The monument is known as "Platform 17", where 50,000 German Jews were deported to Nazi concentration and death camps at Riga, Warsaw, Auschwitz and Theresienstadt from 1941 onwards.

"Nearly all the books have been burned," the police posted on X (formerly Twitter), adding that they had opened an investigation into the incident. Police said two witnesses had reported seeing a man at dawn setting fire to the box of books – the “Bucherboxx”, an old telephone booth converted into a mini-library.

According to Helmuth Pohren-Hartmann of the Stumbling Block memorial initiative in Berlin-Friedenau, an anti-Semitic note was found on the site. Police have not revealed the content of the alleged note.

The "Bucherboxx”, from which anyone could borrow reading material related to the Holocaust, was the brainchild of sustainability activist Konrad Kutt, who came up with the idea of using decommissioned telephone booths as mini-libraries.
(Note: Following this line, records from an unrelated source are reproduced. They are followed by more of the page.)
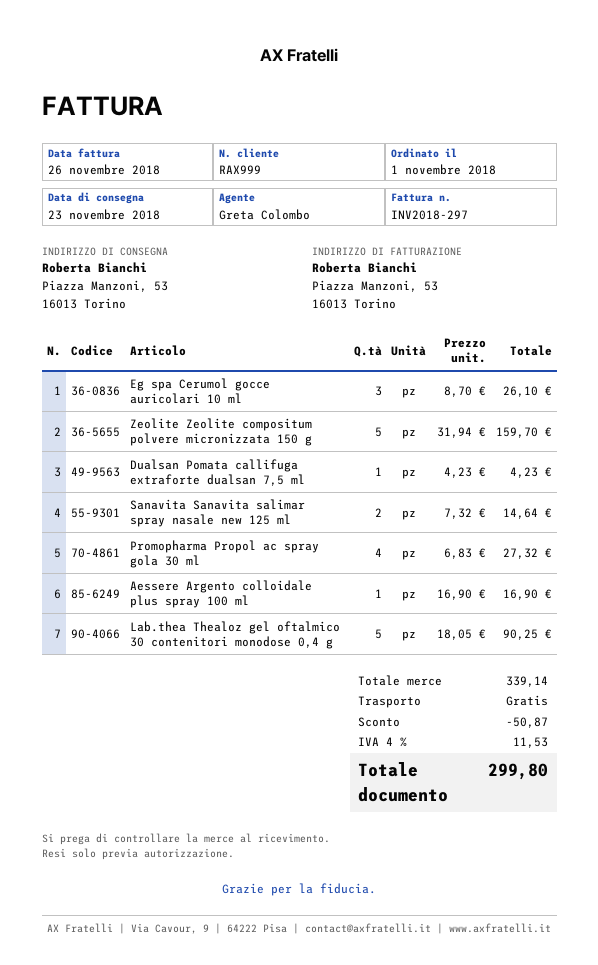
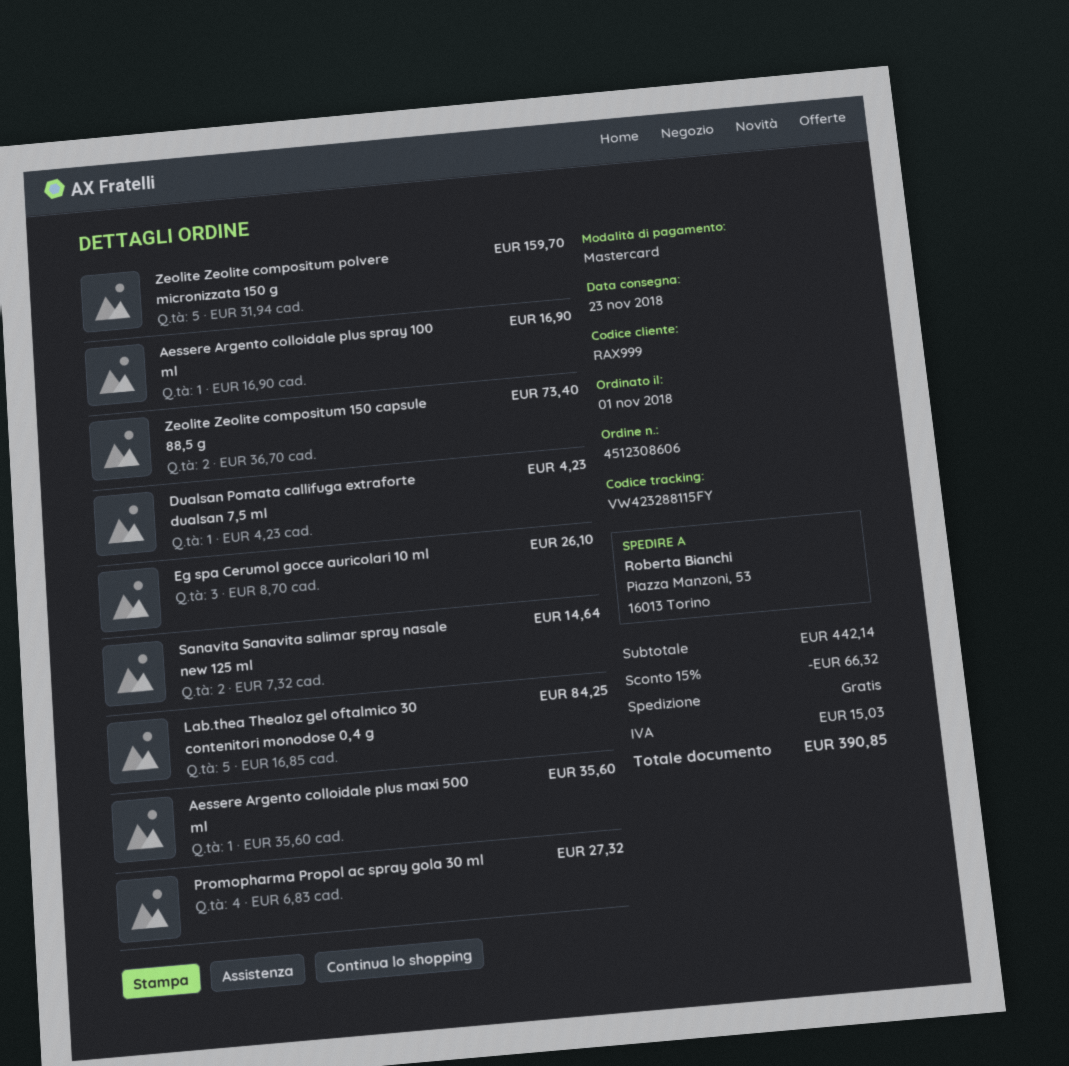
Lab.thea Thealoz gel oftalmico 30 contenitori monodose 0,4 g: 5 x 18.05 = 90.25 -> 5 x 16.85 = 84.25
Zeolite Zeolite compositum 150 capsule 88,5 g: none -> 2 x 36.70 = 73.40
Aessere Argento colloidale plus maxi 500 ml: none -> 1 x 35.60 = 35.60
subtotal: 339.14 -> 442.14
discount: 50.87 -> 66.32
tax: 11.53 -> 15.03
total: 299.80 -> 390.85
As part of the memorial, inaugurated in January 1998, Platform 17 now has 186 commemorative plaques alongside the track detailing the departure date of each train, the number of Jews on board and their final destination. The plates serve as a "reminder of the systematic violence against Jewish people," according to the municipality.

The Berlin city website explains that the undergrowth that has sprouted around the tracks forms part of the memorial.
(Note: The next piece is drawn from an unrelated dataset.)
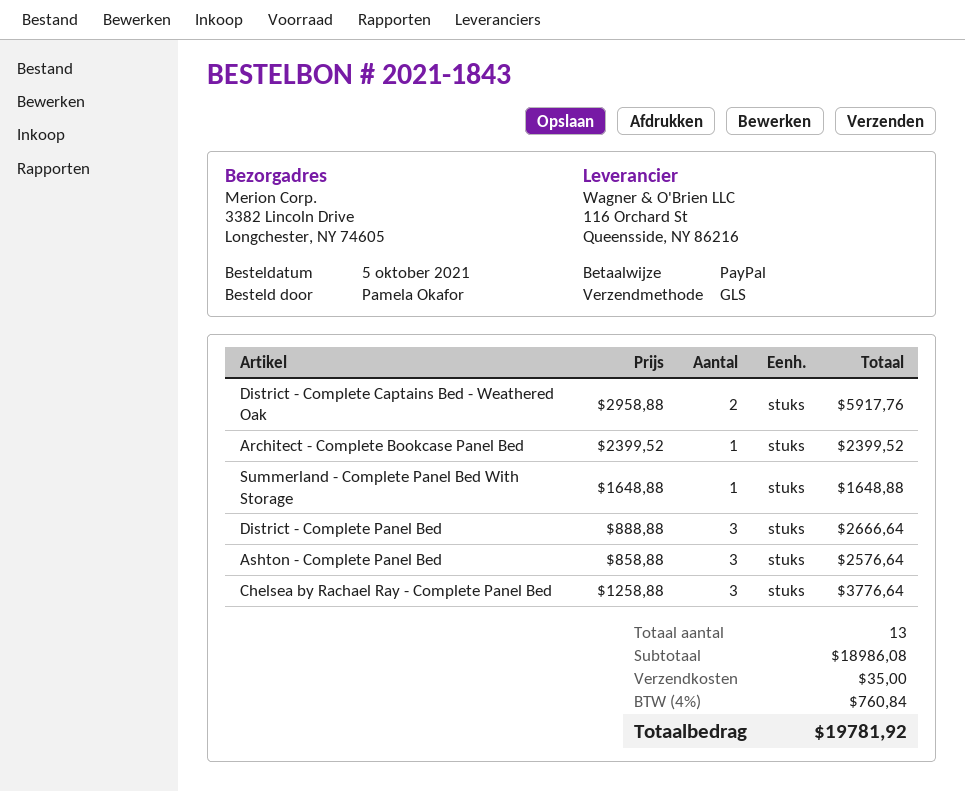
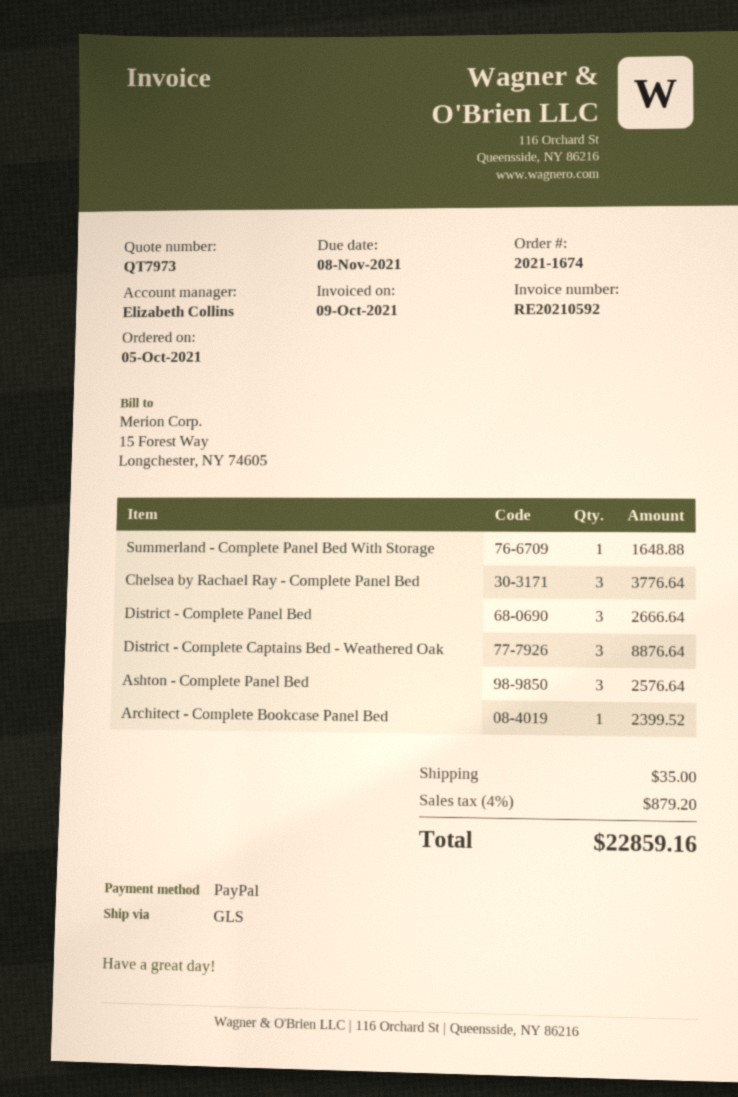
order number: 2021-1843 -> 2021-1674
District - Complete Captains Bed - Weathered Oak: 2 for 5917.76 -> 3 for 8876.64
tax: 4% = 760.84 -> 4% = 879.20
total: 19781.92 -> 22859.16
"It is the symbol that no train on this track will ever leave this station again."

This latest incident of arson comes amid a rise in violent antisemitism across Germany, according to a report released by a Berlin-based watchdog organization with branches around the country.

In April, local police shot an armed, "mentally-confused" assailant who attacked patients and staff at a Jewish hospital in Berlin.